Authored by dhoekwater on Mar 2 2023, 8:23 PM.

Details

Reviewers
snehasish
Summary

On Arm, splitting a cold block may incur a thunk, a 16-byte snippet of code
that extends the range of an unconditional branch. Consequently, splitting
the block may actually inflate cold code size and hurt performance.

While thunk-aware splitting is a complex problem, only splitting cold blocks
larger than a thunk will get some wins without the risk of regression.

Diff Detail

Event Timeline

dhoekwater created this revision.Mar 2 2023, 8:23 PM
Herald added a project: Restricted Project. · View Herald TranscriptMar 2 2023, 8:23 PM
dhoekwater retitled this revision from Only split cold blocks with more than a given number of instructions. to Only split cold blocks with more than a given number of instructions.Mar 2 2023, 11:18 PM
dhoekwater published this revision for review.Mar 6 2023, 2:28 PM
Herald added a project: Restricted Project. · View Herald TranscriptMar 6 2023, 2:28 PM

Adding Snehasish as a reviewer as git blame suggests snehasish has designed and written most of the MachineFunctionSplitter.

It seems to me that this patch would also need:

  • Some regression test to test it actually changes code generation (only?) when targeting Arm.
  • As is, this patch will not result in changed code generation IIUC?

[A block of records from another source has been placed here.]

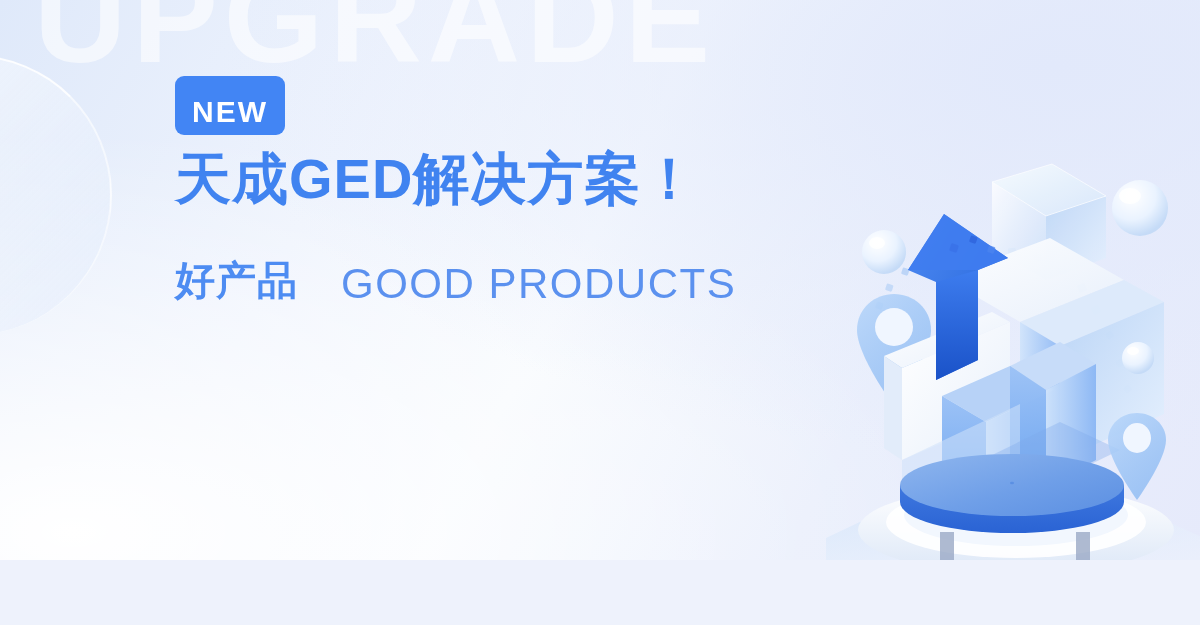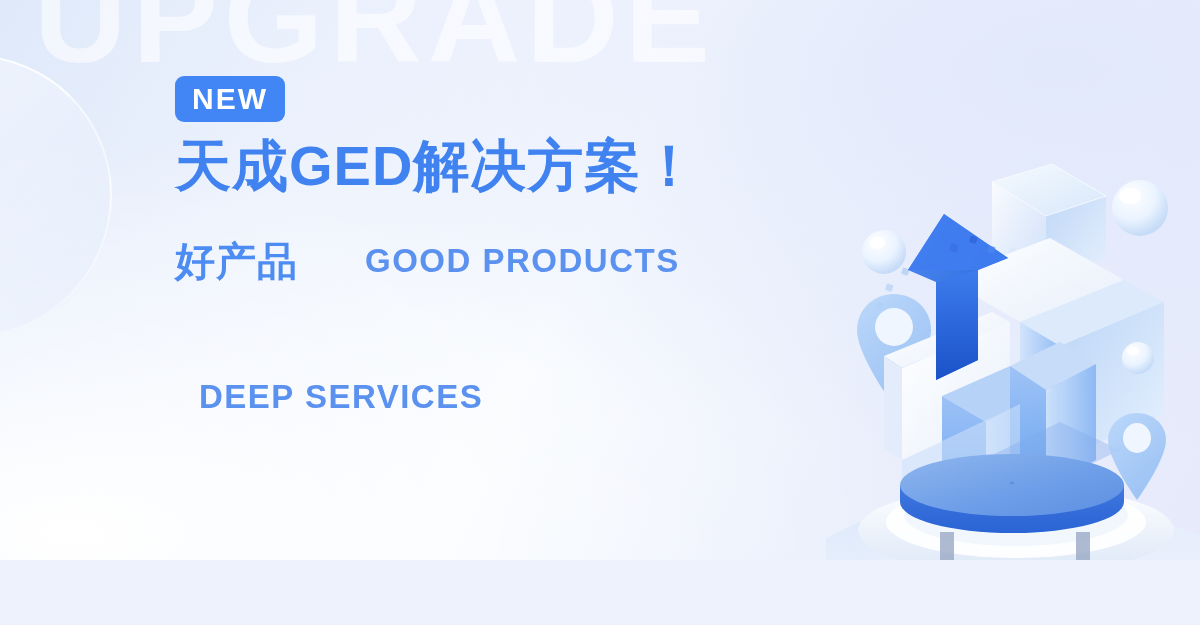--- a/index.html
+++ b/index.html
@@ -53,7 +53,7 @@
     font-size:30px;
     font-weight:bold;
     letter-spacing:2px;
-    padding:8px 17px 8px;
+    padding:21px 17px 8px;
     border-radius:9px;
     line-height:1;
   }

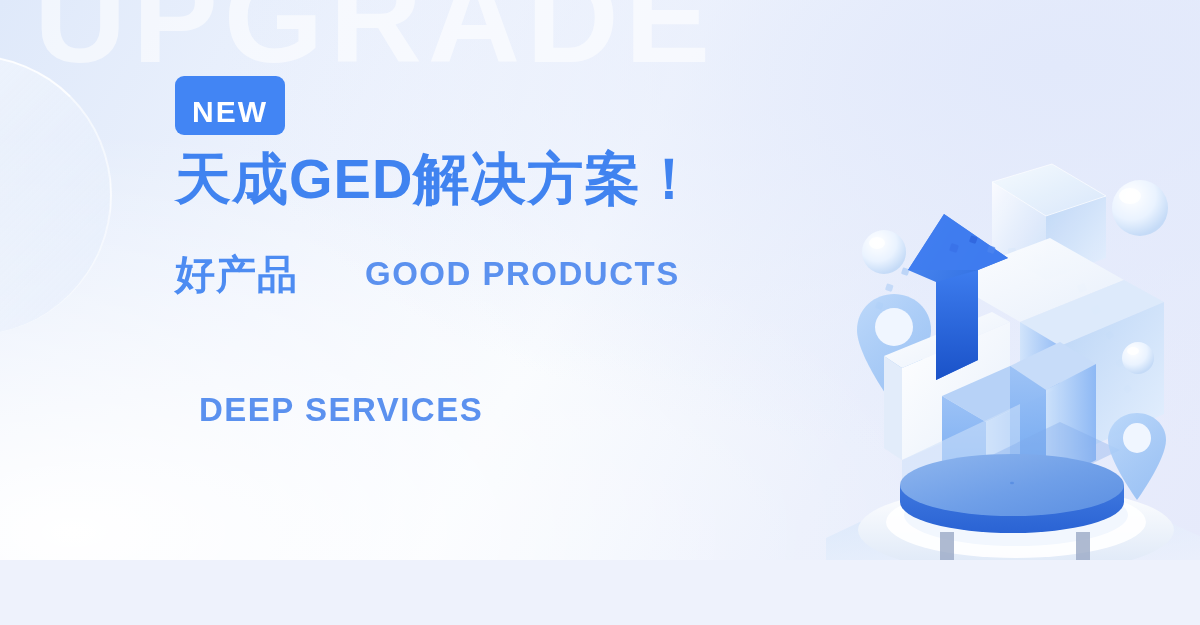--- a/index.html
+++ b/index.html
@@ -71,7 +71,7 @@
   .features{ margin-top:32px; }
   .feature-row{
     display:flex;
-    align-items:center;
+    align-items:flex-end;
     height:68px;
     white-space:nowrap;
   }

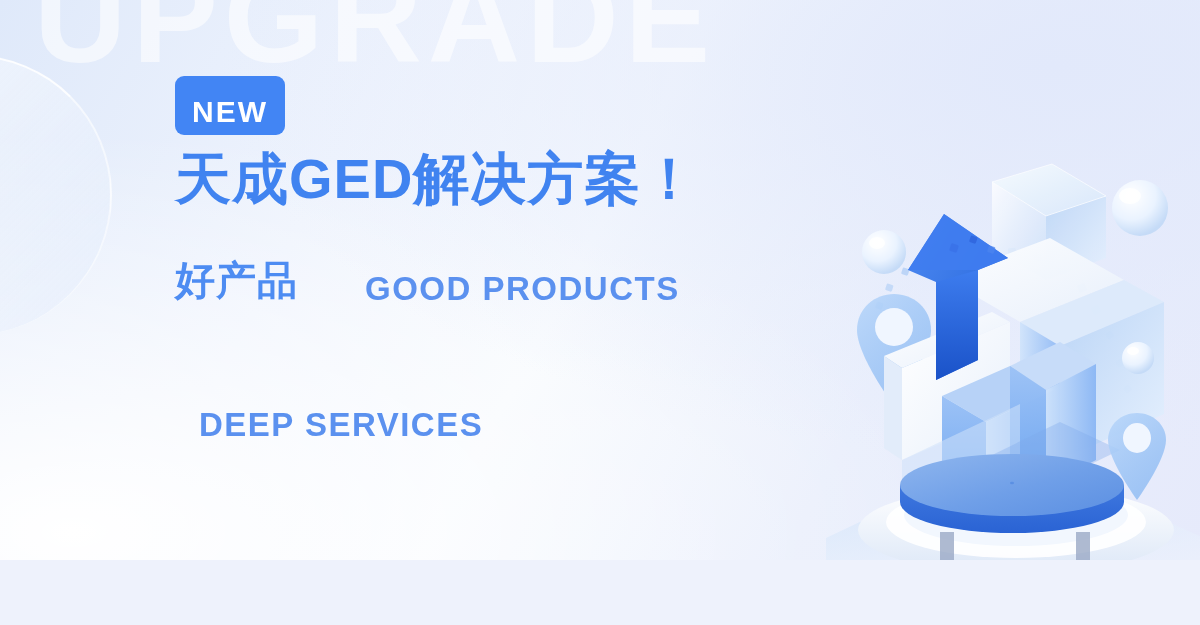--- a/index.html
+++ b/index.html
@@ -84,11 +84,10 @@
     flex:0 0 166px;
   }
   .feature-en{
-    font-size:33px;
-    font-weight:700;
+    font-size:42px;
+    font-weight:400;
     color:#5b91ef;
     letter-spacing:1.5px;
-    margin-left:24px;
   }
 
   

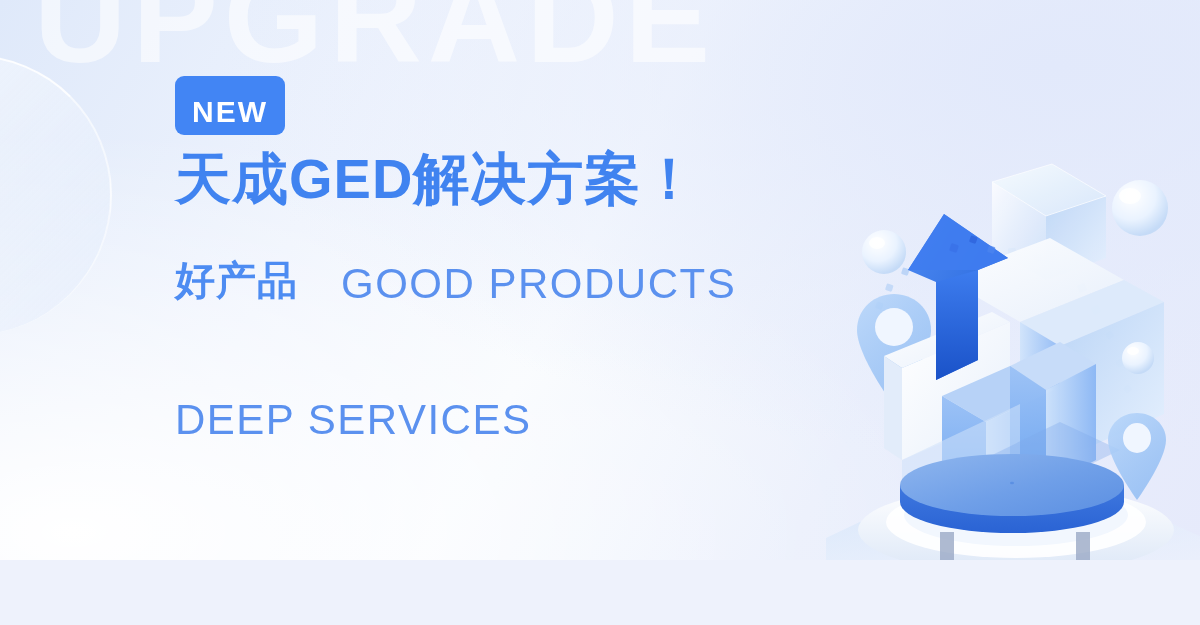--- a/index.html
+++ b/index.html
@@ -120,7 +120,6 @@
       </div>
 
       <div class="feature-row">
-        <span class="feature-en">DEEP SERVICES</span>
       </div>
 
     </div>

It seems to me that this patch would also need:

  • Some regression test to test it actually changes code generation (only?) when targeting Arm.
  • As is, this patch will not result in changed code generation IIUC?

Yes, a small test for this would be great. The existing tests live in llvm-project/llvm/test/CodeGen/X86/machine-function-splitter.ll. I don't think this enhancement has much utility on X86, so perhaps the tests should be under CodeGen/AArch64 instead?

dhoekwater abandoned this revision.Jun 22 2023, 10:17 AM

Dropping for the time being as it doesn't look like thresholding is necessary for MFS performance.